Generating Python code with embedded meta-data
..............................................

You can externally generate Python code containing the meta-data as importable constants.
Such constant can then be imported directly by your DAG and used to construct the object and build
the dependencies. This makes it easy to import such code from multiple DAGs without the need to find,
load and parse the meta-data stored in the constant - this is done automatically by Python interpreter
when it processes the "import" statement. This sounds strange at first, but it is surprisingly easy
to generate such code and make sure this is a valid Python code that you can import from your DAGs.

For example assume you dynamically generate (in your DAG folder), the ``my_company_utils/common.py`` file:

.. code-block:: python

    # This file is generated automatically !
    ALL_TASKS = ["task1", "task2", "task3"]

Then you can import and use the ``ALL_TASKS`` constant in all your DAGs like that:

.. code-block:: python

    from my_company_utils.common import ALL_TASKS

    with DAG(dag_id="my_dag", schedule_interval=None, start_date=days_ago(2)) as dag:
        for task in ALL_TASKS:
            # create your operators and relations here
            pass

Don't forget that in this case you need to add empty ``__init__.py`` file in the ``my_company_utils`` folder
and you should add the ``my_company_utils/.*`` line to ``.airflowignore`` file, so that the whole folder is
ignored by the scheduler when it looks for DAGs.


Dynamic DAGs with external configuration from a structured data file
....................................................................

If you need to use a more complex meta-data to prepare your DAG structure and you would prefer to keep the
data in a structured non-python format, you should export the data to the DAG folder in a file and push
it to the DAG folder, rather than try to pull the data by the DAG's top-level code - for the reasons
explained in the parent `Top level Python code <_top-level-python-code>`_.

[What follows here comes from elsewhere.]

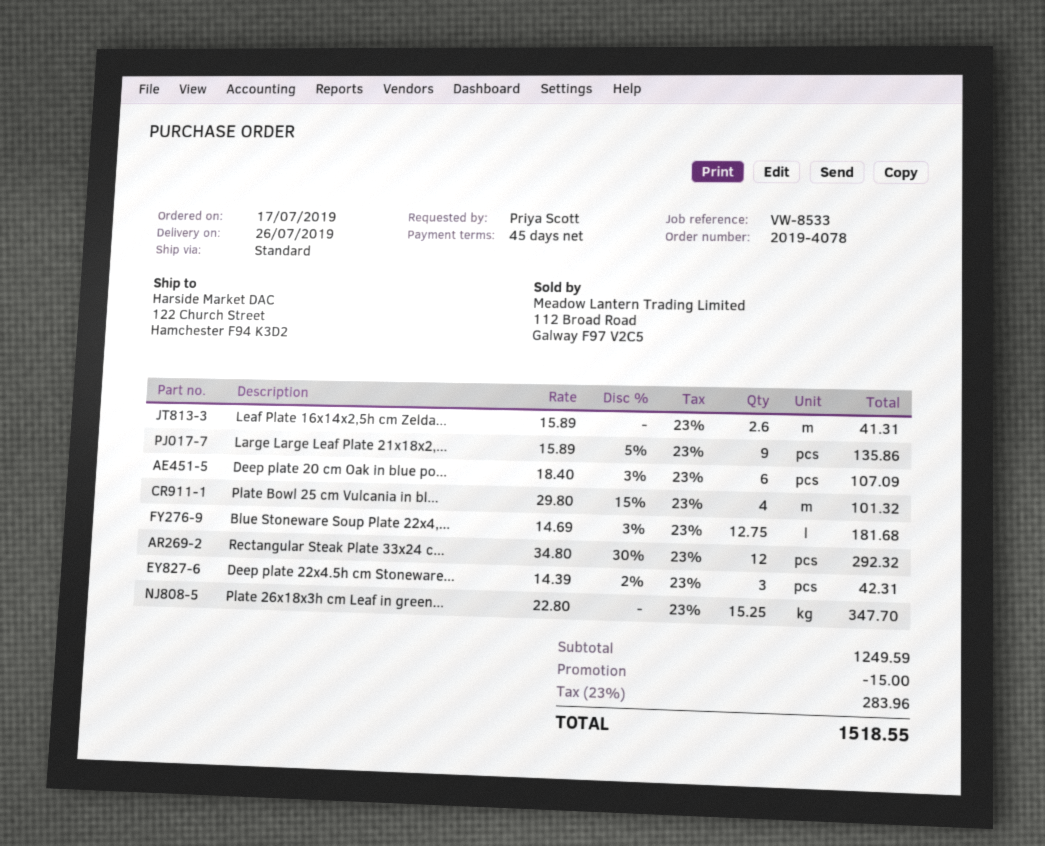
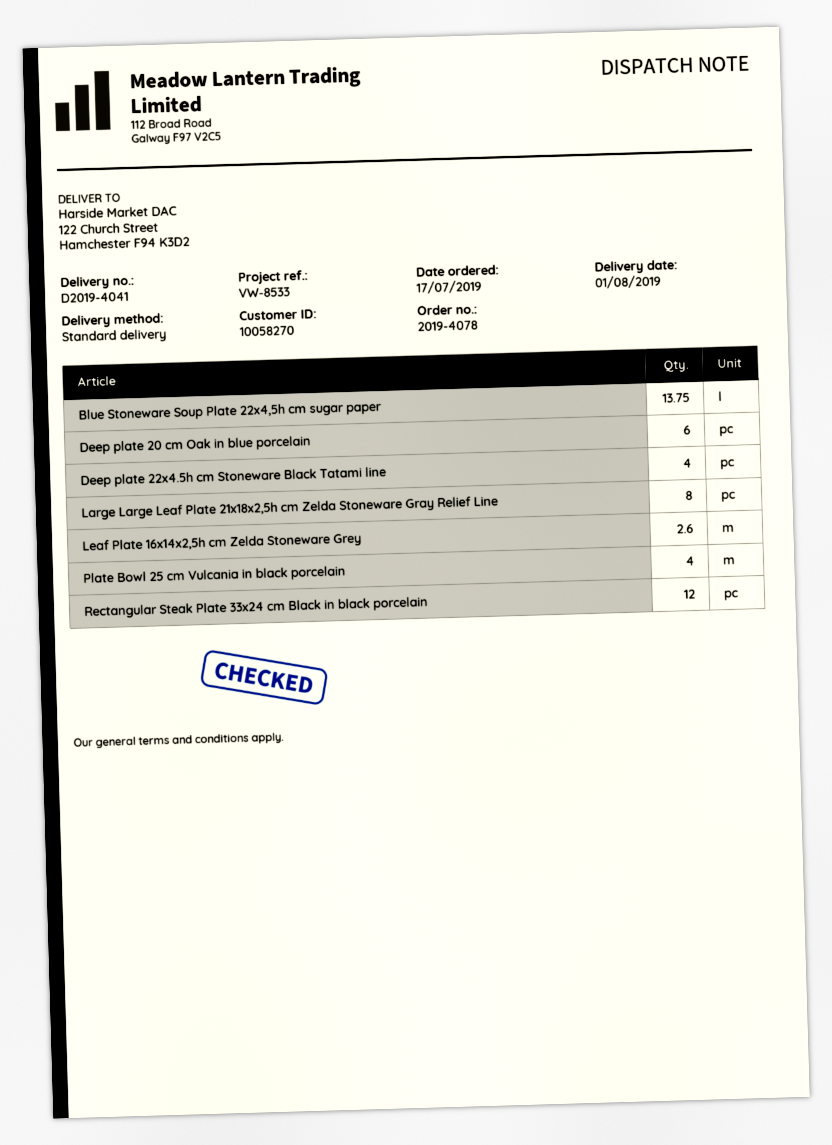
delivery date: 2019-07-26 -> 2019-08-01
Large Large Leaf Plate 21x18x2,...: 9 -> 8
Blue Stoneware Soup Plate 22x4,...: 12.75 -> 13.75
Deep plate 22x4.5h cm Stoneware...: 3 -> 4
Plate 26x18x3h cm Leaf in green...: 15.25 -> none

The meta-data should be exported and stored together with the DAGs in a convenient file format (JSON, YAML
formats are good candidates) in DAG folder. Ideally, the meta-data should be published in the same
package/folder as the module of the DAG file you load it from, because then you can find location of
the meta-data file in your DAG easily. The location of the file to read can be found using the
``__file__`` attribute of the module containing the DAG:

.. code-block:: python

    my_dir = os.path.dirname(os.path.abspath(__file__))
    configuration_file_path = os.path.join(my_dir, "config.yaml")
    with open(configuration_file_path) as yaml_file:
        configuration = yaml.safe_load(yaml_file)
    # Configuration dict is available here


.. _best_practices/airflow_variables:

Airflow Variables
-----------------

As mentioned in the previous chapter, `Top level Python code <_top-level-python-code>`_. you should avoid
using Airflow Variables at top level Python code of DAGs. You can use the Airflow Variables freely inside the
``execute()`` methods of the operators, but you can also pass the Airflow Variables to the existing operators
via Jinja template, which will delay reading the value until the task execution.

The template syntax to do this is:

.. code-block::

    {{ var.value.<variable_name> }}

or if you need to deserialize a json object from the variable :

.. code-block::

    {{ var.json.<variable_name> }}

For security purpose, you're recommended to use the :ref:`Secrets Backend<secrets_backend_configuration>`
for any variable that contains sensitive data.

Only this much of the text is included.